Exercise directions – The material below is to be copied exactly from the line with "background: #fef9c3 ->" up to and including the line with "text: Close ->", with nothing else kept and no pictures.
[Dataset entries Boundary: Start]
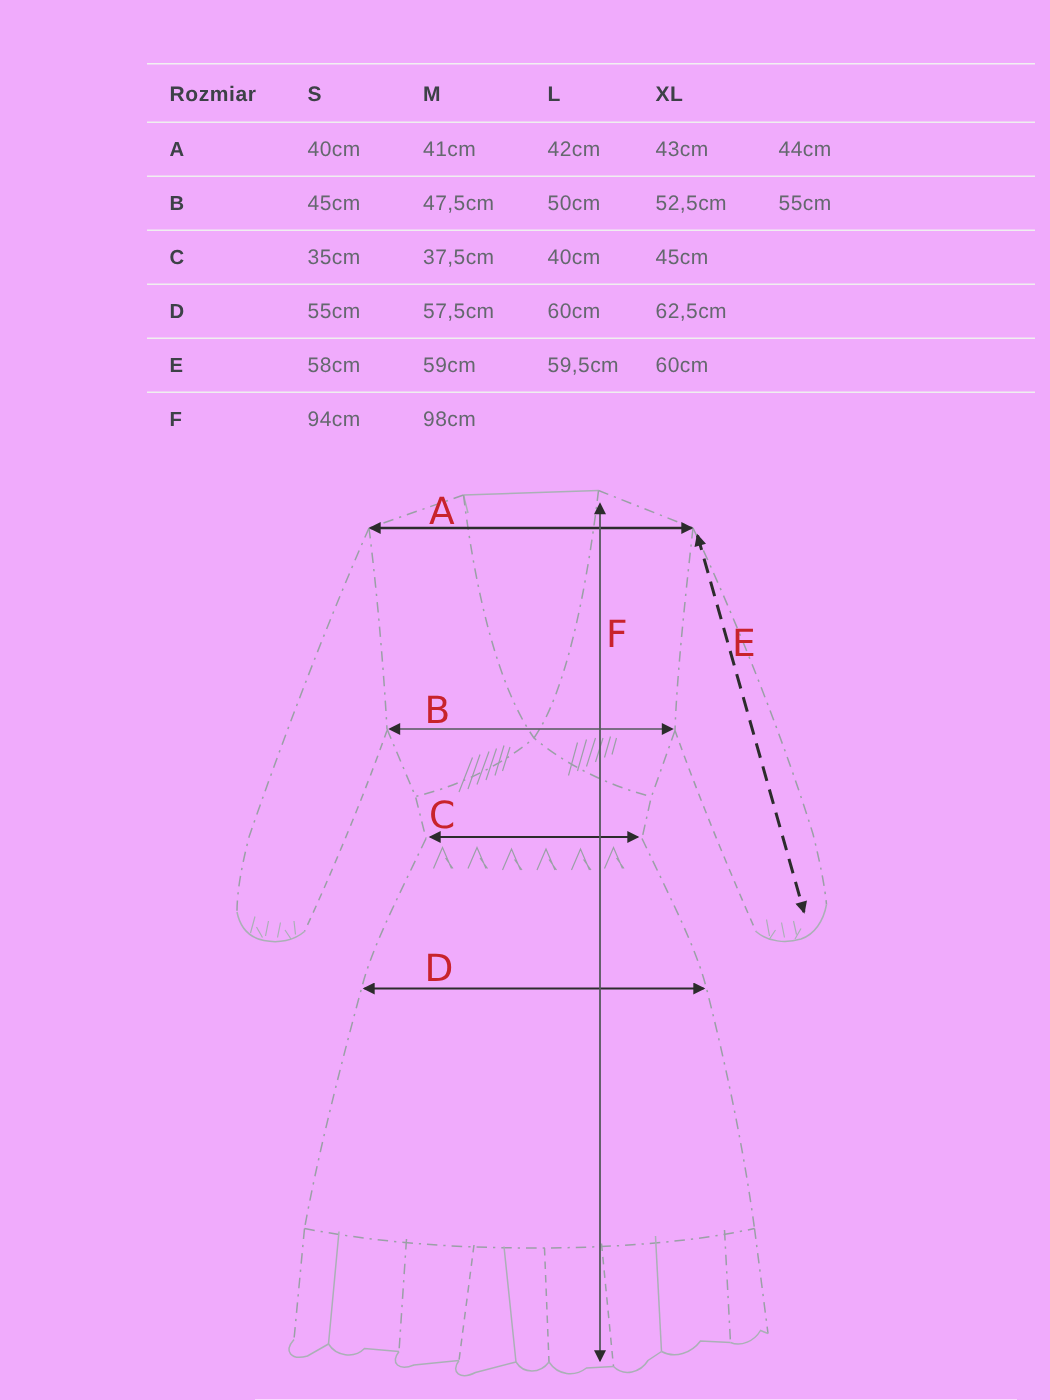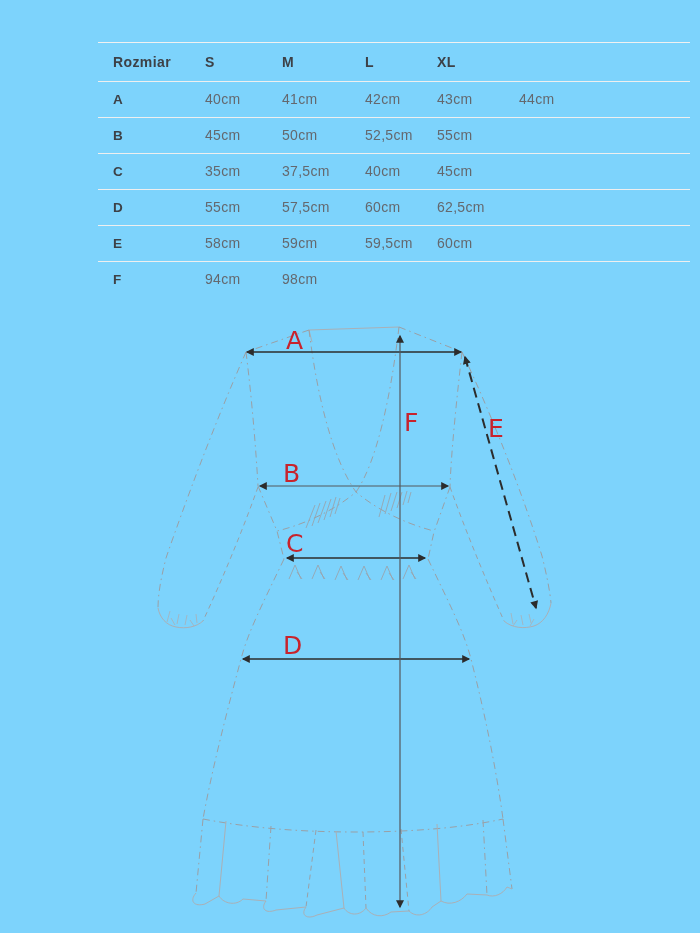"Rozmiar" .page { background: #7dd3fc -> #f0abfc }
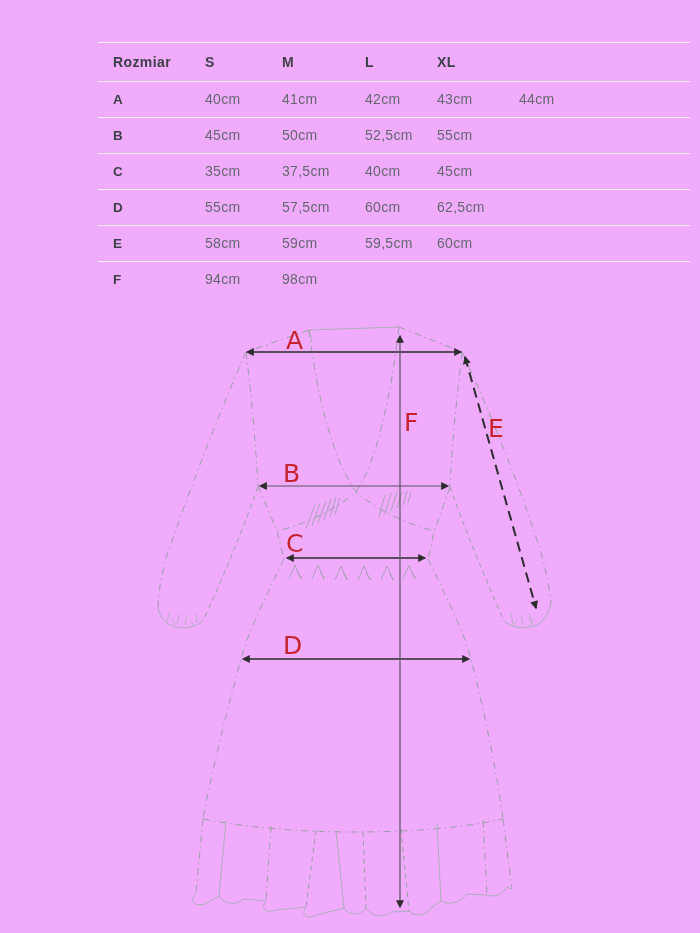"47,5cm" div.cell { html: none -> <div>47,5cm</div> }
[Dataset entries Boundary: End]
[Dataset entries Boundary: Start]
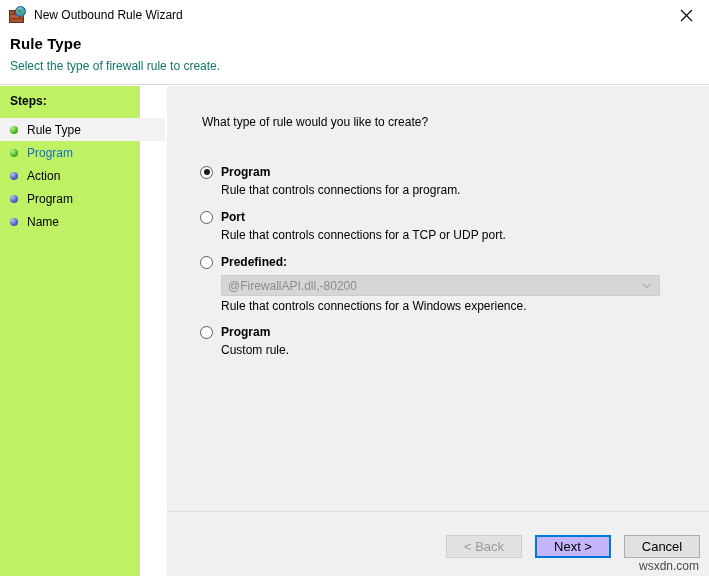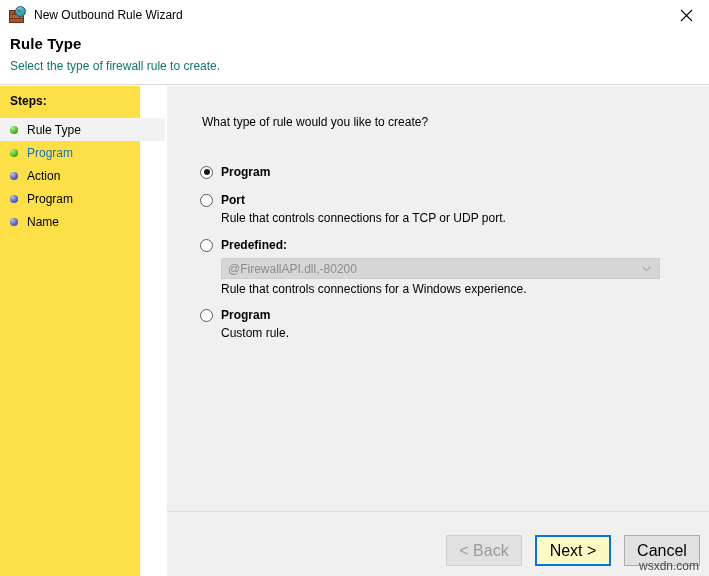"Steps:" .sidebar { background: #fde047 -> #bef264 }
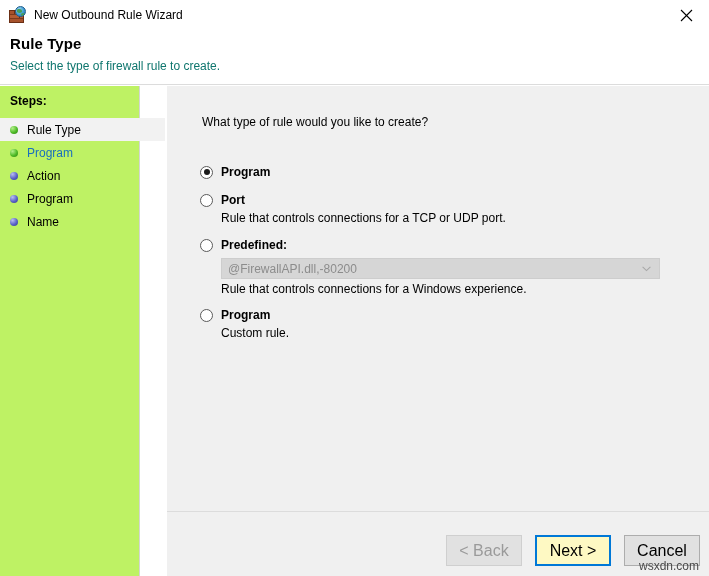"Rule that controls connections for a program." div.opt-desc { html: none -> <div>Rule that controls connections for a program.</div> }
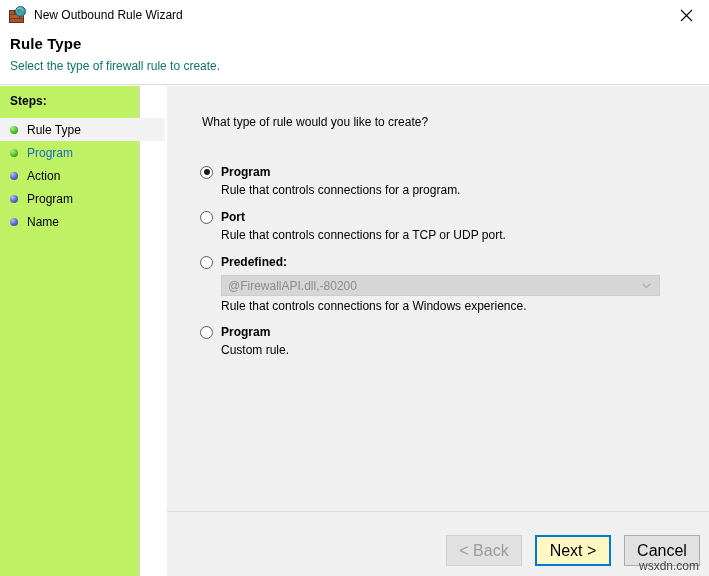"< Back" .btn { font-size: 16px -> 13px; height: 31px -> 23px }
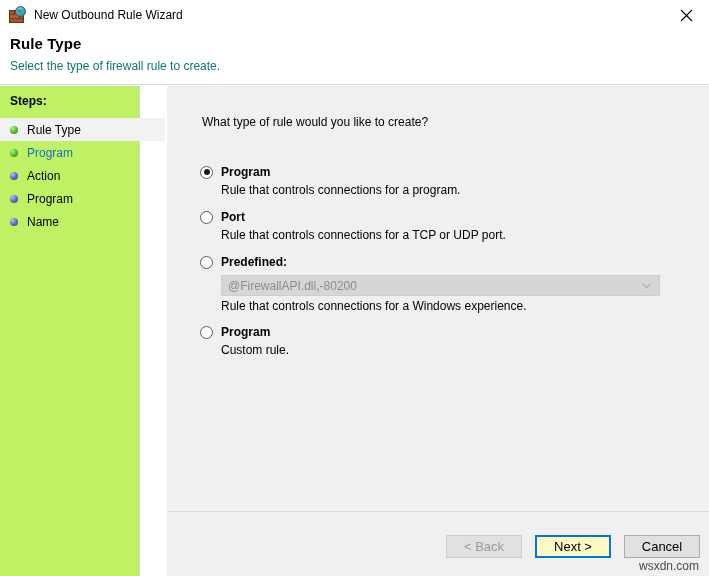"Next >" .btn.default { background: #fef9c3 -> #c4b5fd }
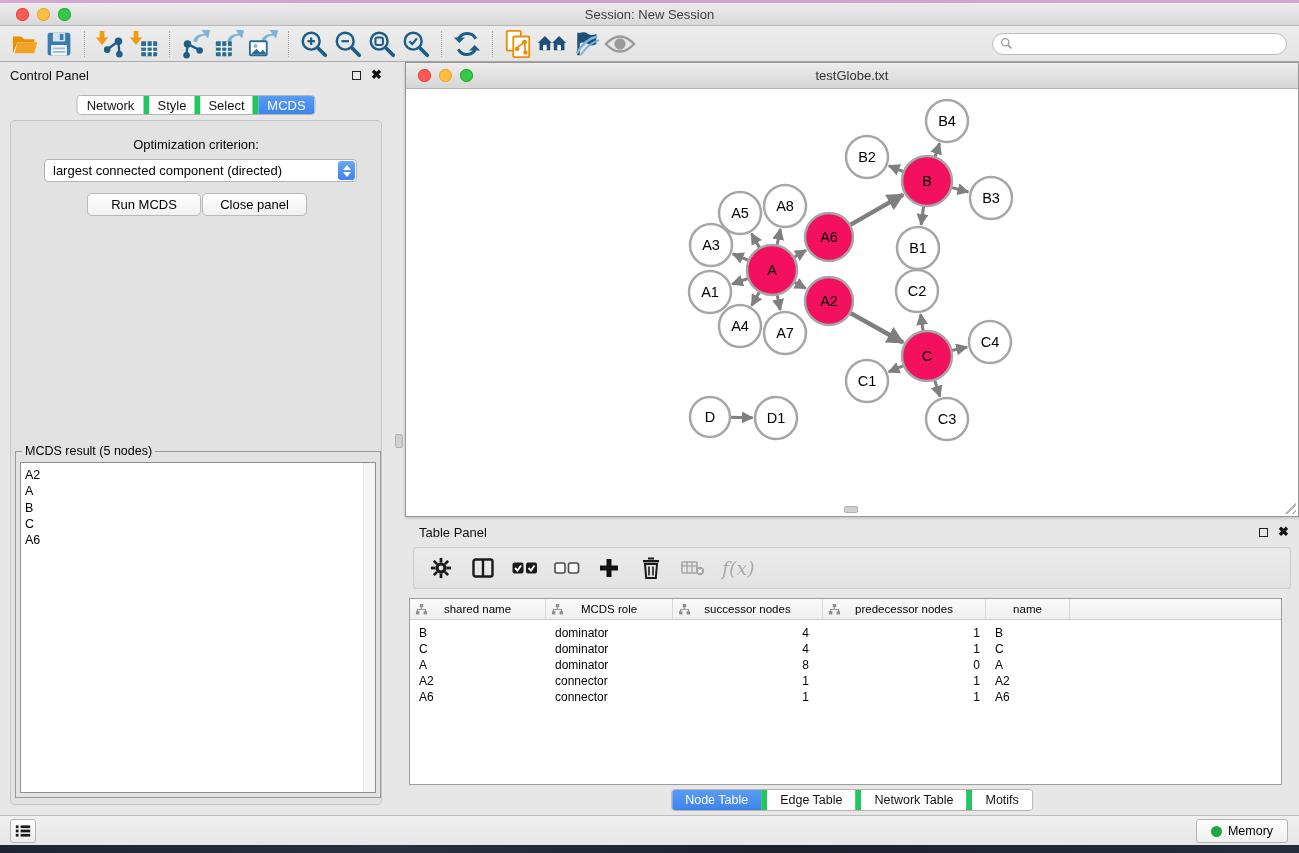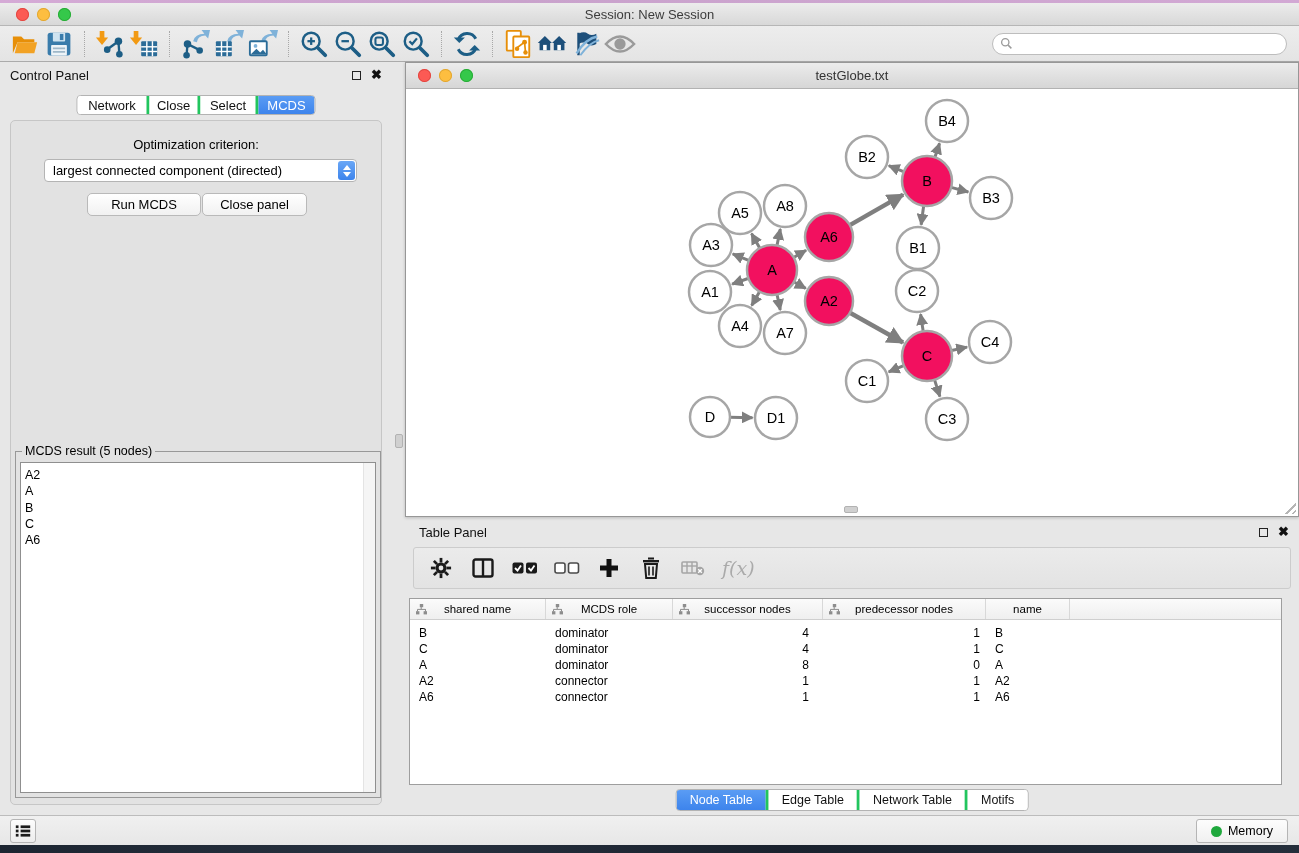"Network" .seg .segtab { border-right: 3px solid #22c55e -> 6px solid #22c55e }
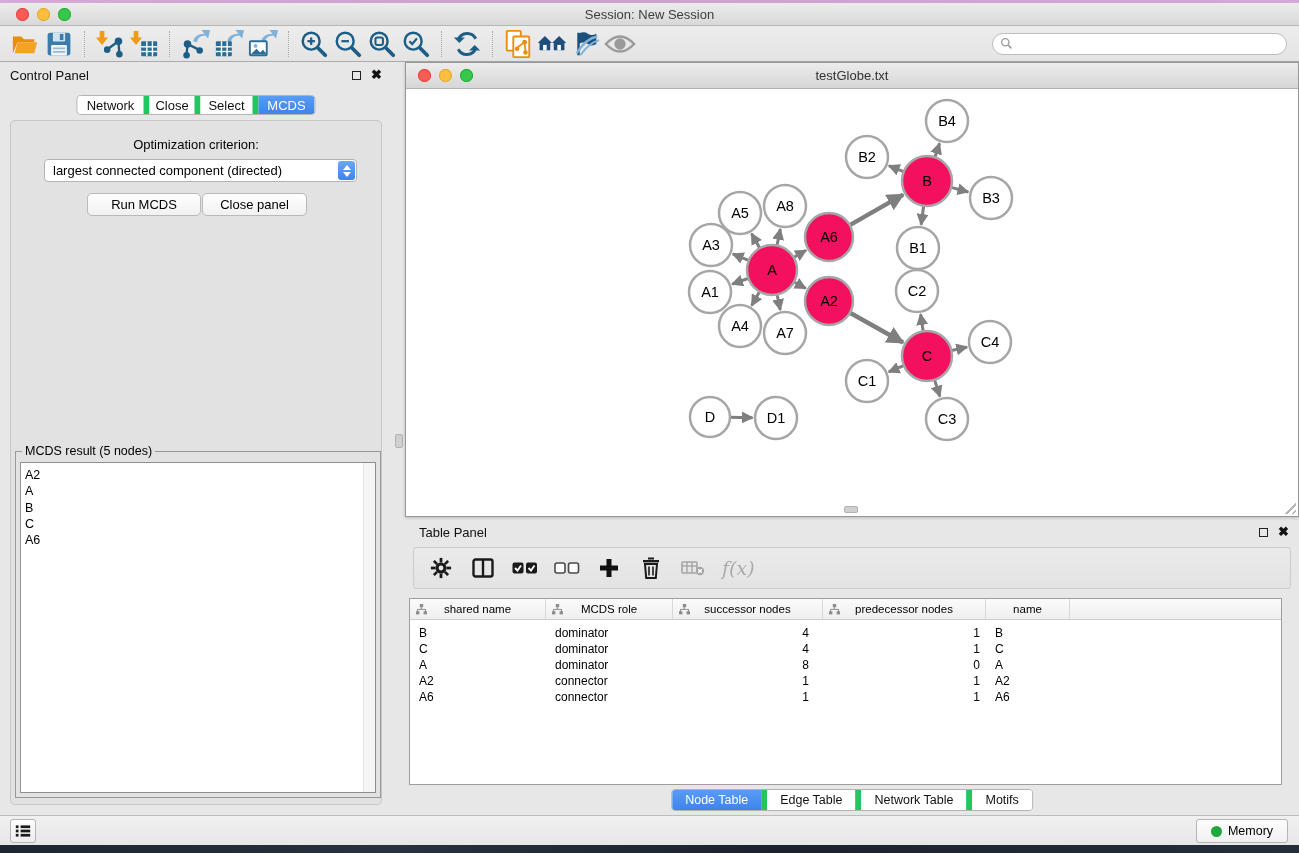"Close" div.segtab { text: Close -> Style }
[Dataset entries Boundary: End]
Result for this task –
"Next >" .btn.default { background: #fef9c3 -> #c4b5fd }
"Network" .seg .segtab { border-right: 3px solid #22c55e -> 6px solid #22c55e }
"Close" div.segtab { text: Close -> Style }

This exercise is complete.